EXERCISE AIM: For this exercise, copy all the data exactly and include none of the pictures.

*** LISTED RECORDS Section Begins ***

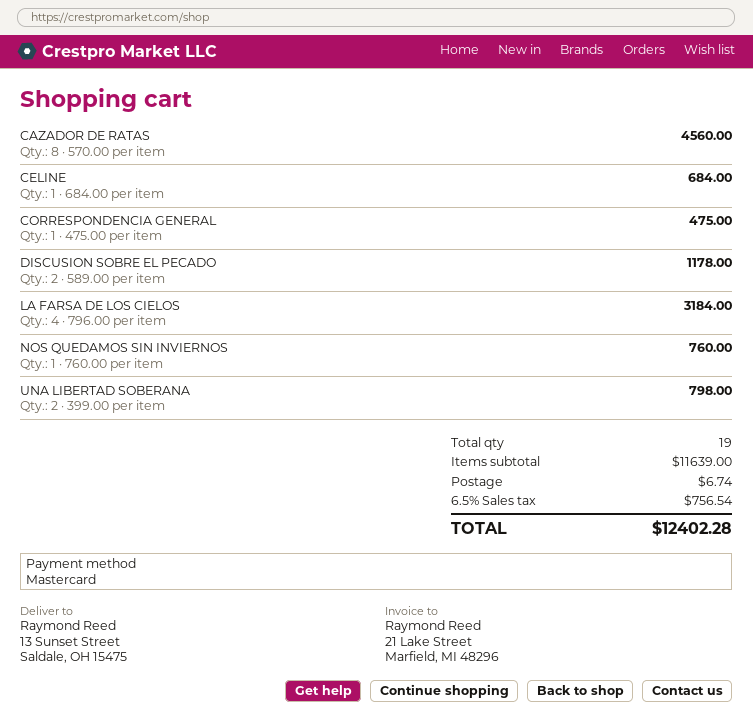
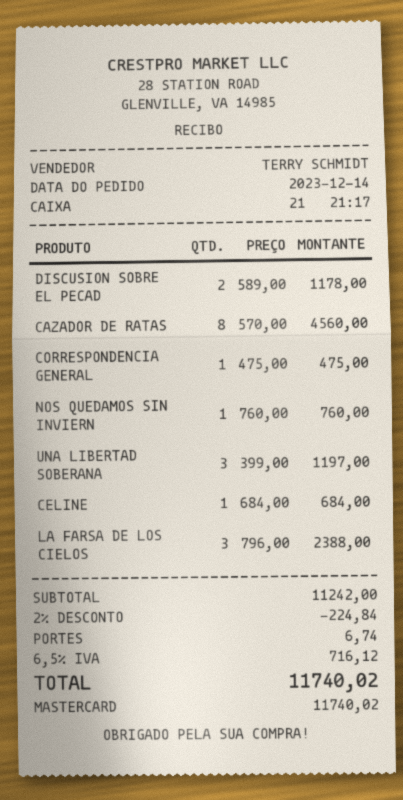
LA FARSA DE LOS CIELOS: 4 x 796.00 = 3184.00 -> 3 x 796.00 = 2388.00
UNA LIBERTAD SOBERANA: 2 x 399.00 = 798.00 -> 3 x 399.00 = 1197.00
subtotal: 11639.00 -> 11242.00
discount: none -> 2% = 224.84
tax: 6.5% = 756.54 -> 6.5% = 716.12
total: 12402.28 -> 11740.02

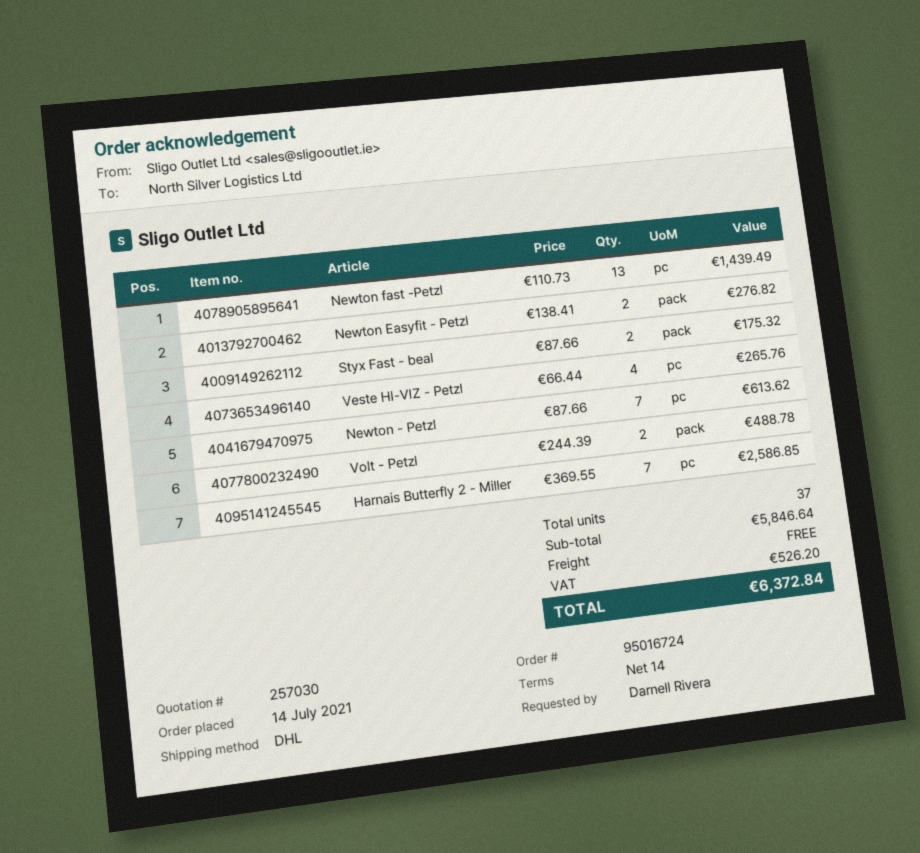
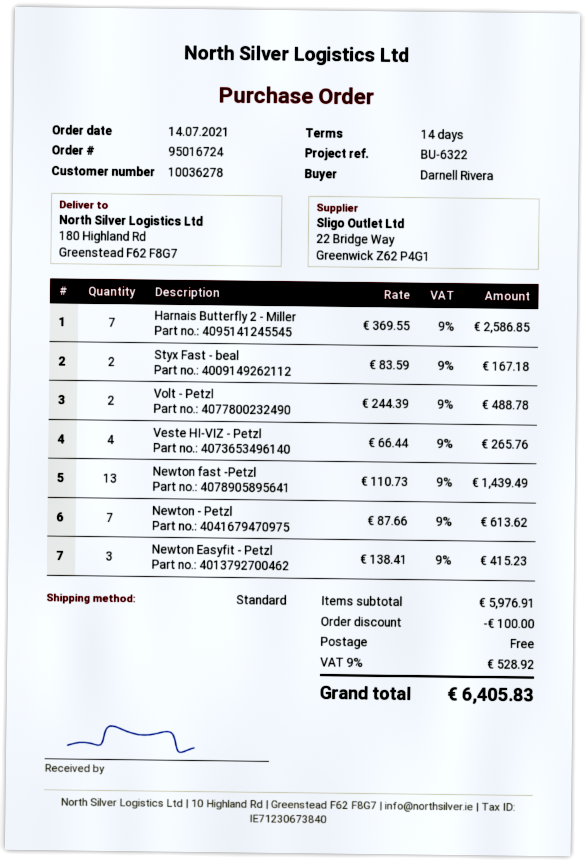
shipping method: DHL -> standard
Newton Easyfit - Petzl: 2 x 138.41 = 276.82 -> 3 x 138.41 = 415.23
Styx Fast - beal: 2 x 87.66 = 175.32 -> 2 x 83.59 = 167.18
subtotal: 5846.64 -> 5976.91
discount: none -> 100.00
tax: 526.20 -> 528.92
total: 6372.84 -> 6405.83

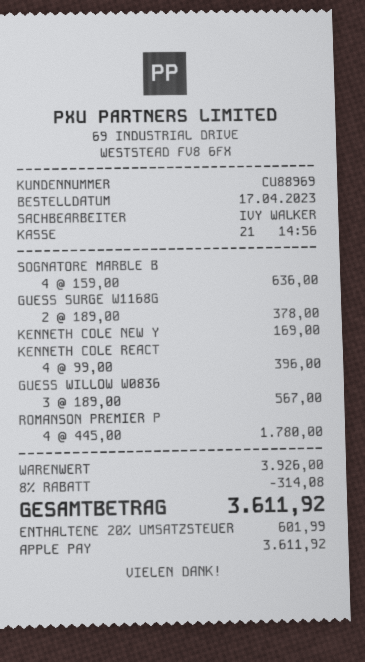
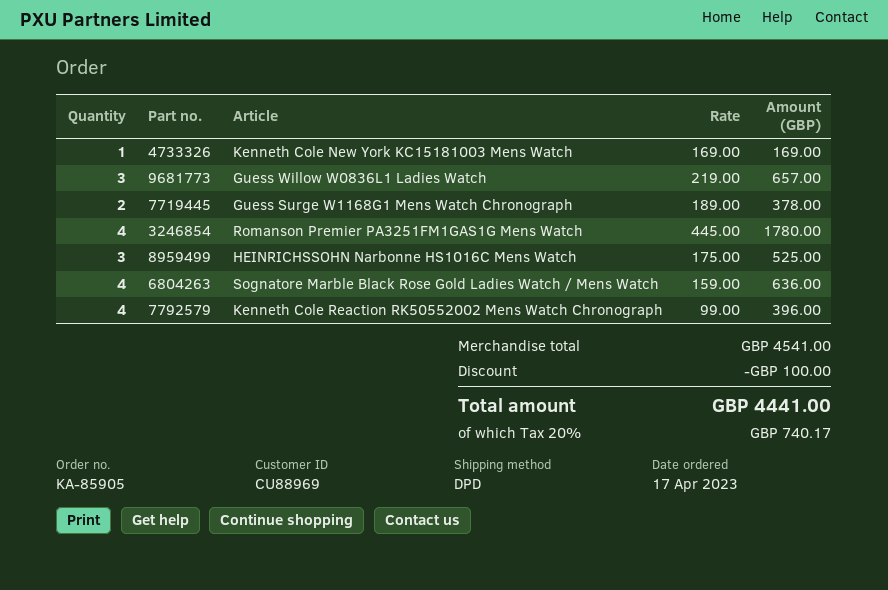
GUESS WILLOW W0836: 3 x 189.00 = 567.00 -> 3 x 219.00 = 657.00
HEINRICHSSOHN Narbonne HS1016C Mens Watch: none -> 3 x 175.00 = 525.00
subtotal: 3926.00 -> 4541.00
discount: 314.08 -> 100.00
tax: 20% = 601.99 -> 20% = 740.17
total: 3611.92 -> 4441.00

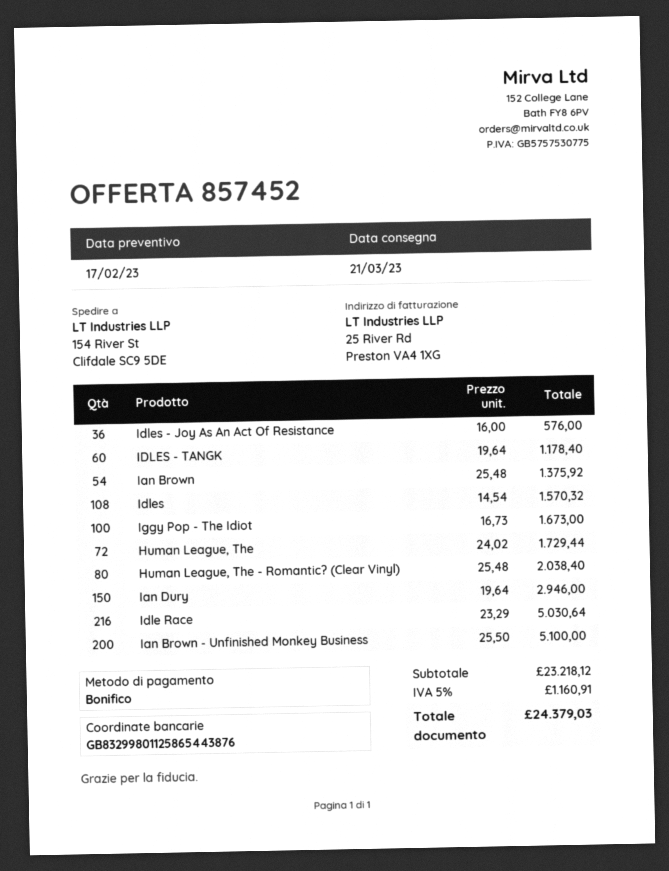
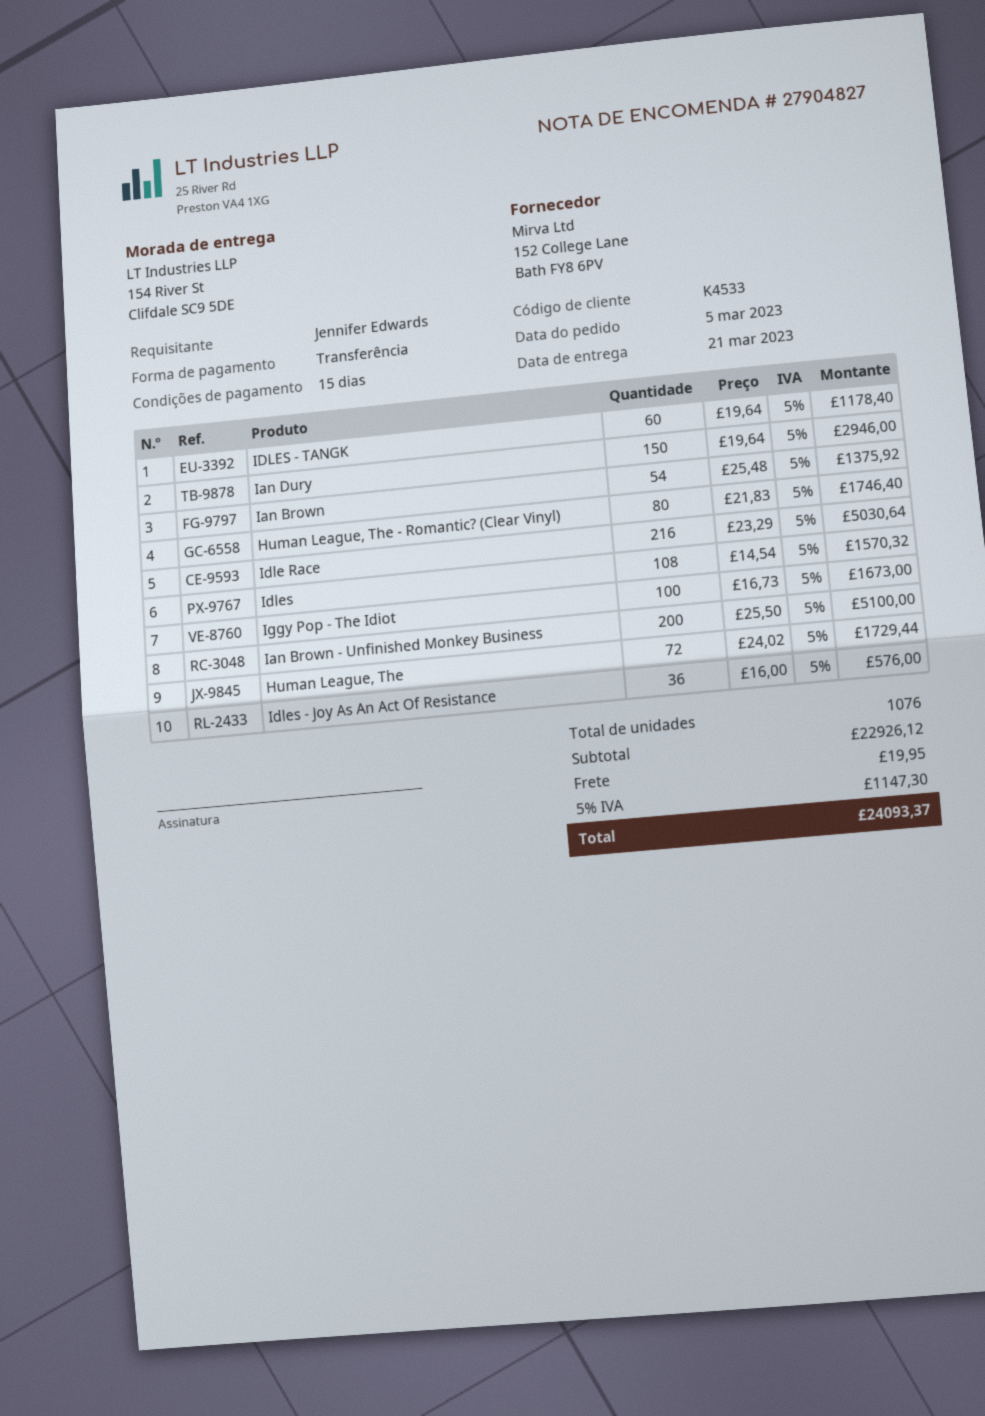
Human League, The - Romantic? (Clear Vinyl): 80 x 25.48 = 2038.40 -> 80 x 21.83 = 1746.40
subtotal: 23218.12 -> 22926.12
shipping: none -> 19.95
tax: 5% = 1160.91 -> 5% = 1147.30
total: 24379.03 -> 24093.37

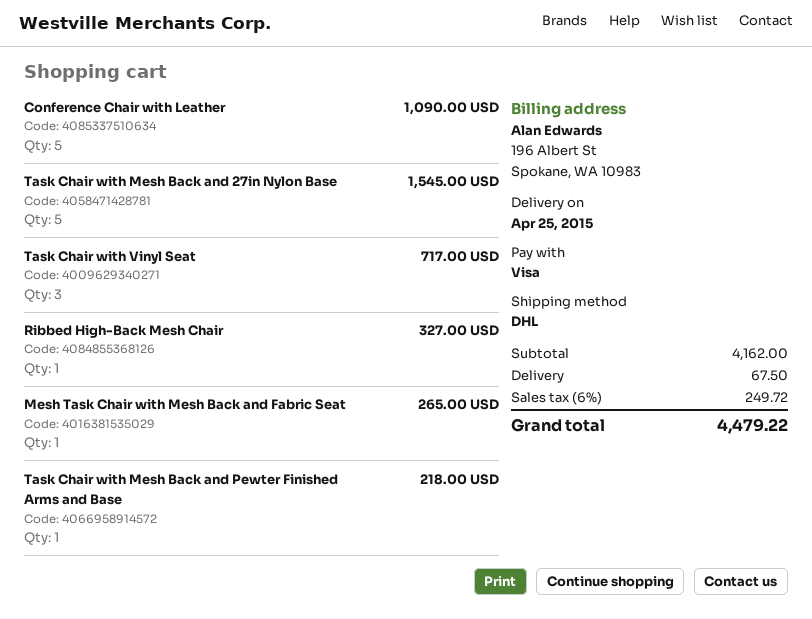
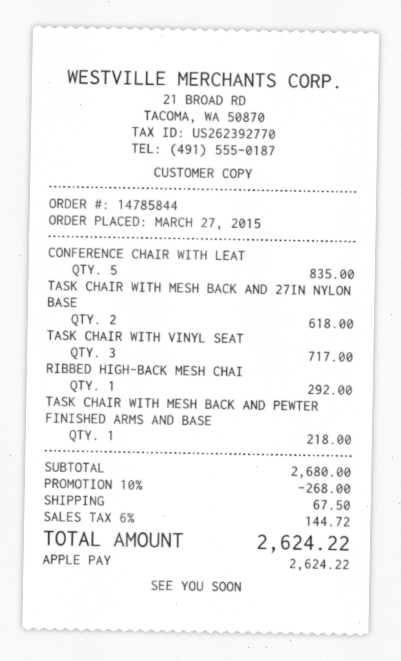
payment method: Visa -> Apple Pay
Conference Chair with Leather: 5 for 1090.00 -> 5 for 835.00
Task Chair with Mesh Back and 27in Nylon Base: 5 for 1545.00 -> 2 for 618.00
Ribbed High-Back Mesh Chair: 1 for 327.00 -> 1 for 292.00
Mesh Task Chair with Mesh Back and Fabric Seat: 1 for 265.00 -> none
subtotal: 4162.00 -> 2680.00
discount: none -> 10% = 268.00
tax: 6% = 249.72 -> 6% = 144.72
total: 4479.22 -> 2624.22

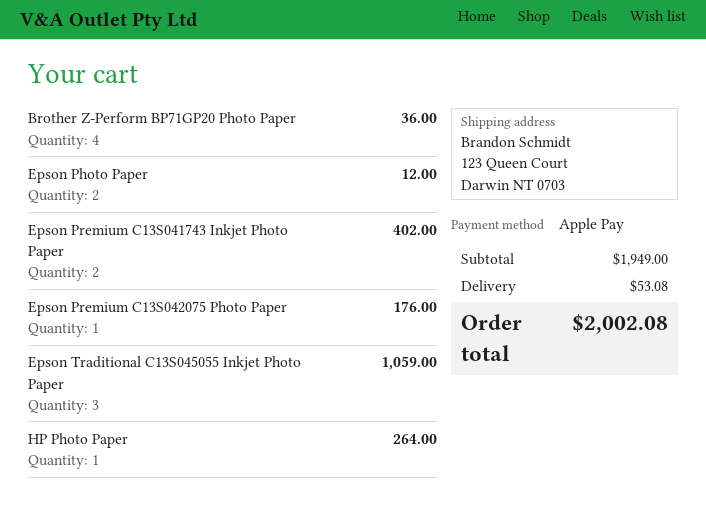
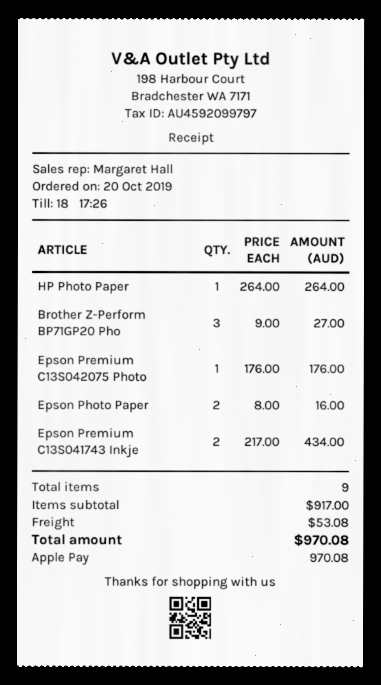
Brother Z-Perform BP71GP20 Photo Paper: 4 for 36.00 -> 3 for 27.00
Epson Photo Paper: 2 for 12.00 -> 2 for 16.00
Epson Premium C13S041743 Inkjet Photo Paper: 2 for 402.00 -> 2 for 434.00
Epson Traditional C13S045055 Inkjet Photo Paper: 3 for 1059.00 -> none
subtotal: 1949.00 -> 917.00
total: 2002.08 -> 970.08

*** LISTED RECORDS Section Ends ***

TASK SOLUTION:
LA FARSA DE LOS CIELOS: 4 x 796.00 = 3184.00 -> 3 x 796.00 = 2388.00
UNA LIBERTAD SOBERANA: 2 x 399.00 = 798.00 -> 3 x 399.00 = 1197.00
subtotal: 11639.00 -> 11242.00
discount: none -> 2% = 224.84
tax: 6.5% = 756.54 -> 6.5% = 716.12
total: 12402.28 -> 11740.02

shipping method: DHL -> standard
Newton Easyfit - Petzl: 2 x 138.41 = 276.82 -> 3 x 138.41 = 415.23
Styx Fast - beal: 2 x 87.66 = 175.32 -> 2 x 83.59 = 167.18
subtotal: 5846.64 -> 5976.91
discount: none -> 100.00
tax: 526.20 -> 528.92
total: 6372.84 -> 6405.83

GUESS WILLOW W0836: 3 x 189.00 = 567.00 -> 3 x 219.00 = 657.00
HEINRICHSSOHN Narbonne HS1016C Mens Watch: none -> 3 x 175.00 = 525.00
subtotal: 3926.00 -> 4541.00
discount: 314.08 -> 100.00
tax: 20% = 601.99 -> 20% = 740.17
total: 3611.92 -> 4441.00

Human League, The - Romantic? (Clear Vinyl): 80 x 25.48 = 2038.40 -> 80 x 21.83 = 1746.40
subtotal: 23218.12 -> 22926.12
shipping: none -> 19.95
tax: 5% = 1160.91 -> 5% = 1147.30
total: 24379.03 -> 24093.37

payment method: Visa -> Apple Pay
Conference Chair with Leather: 5 for 1090.00 -> 5 for 835.00
Task Chair with Mesh Back and 27in Nylon Base: 5 for 1545.00 -> 2 for 618.00
Ribbed High-Back Mesh Chair: 1 for 327.00 -> 1 for 292.00
Mesh Task Chair with Mesh Back and Fabric Seat: 1 for 265.00 -> none
subtotal: 4162.00 -> 2680.00
discount: none -> 10% = 268.00
tax: 6% = 249.72 -> 6% = 144.72
total: 4479.22 -> 2624.22

Brother Z-Perform BP71GP20 Photo Paper: 4 for 36.00 -> 3 for 27.00
Epson Photo Paper: 2 for 12.00 -> 2 for 16.00
Epson Premium C13S041743 Inkjet Photo Paper: 2 for 402.00 -> 2 for 434.00
Epson Traditional C13S045055 Inkjet Photo Paper: 3 for 1059.00 -> none
subtotal: 1949.00 -> 917.00
total: 2002.08 -> 970.08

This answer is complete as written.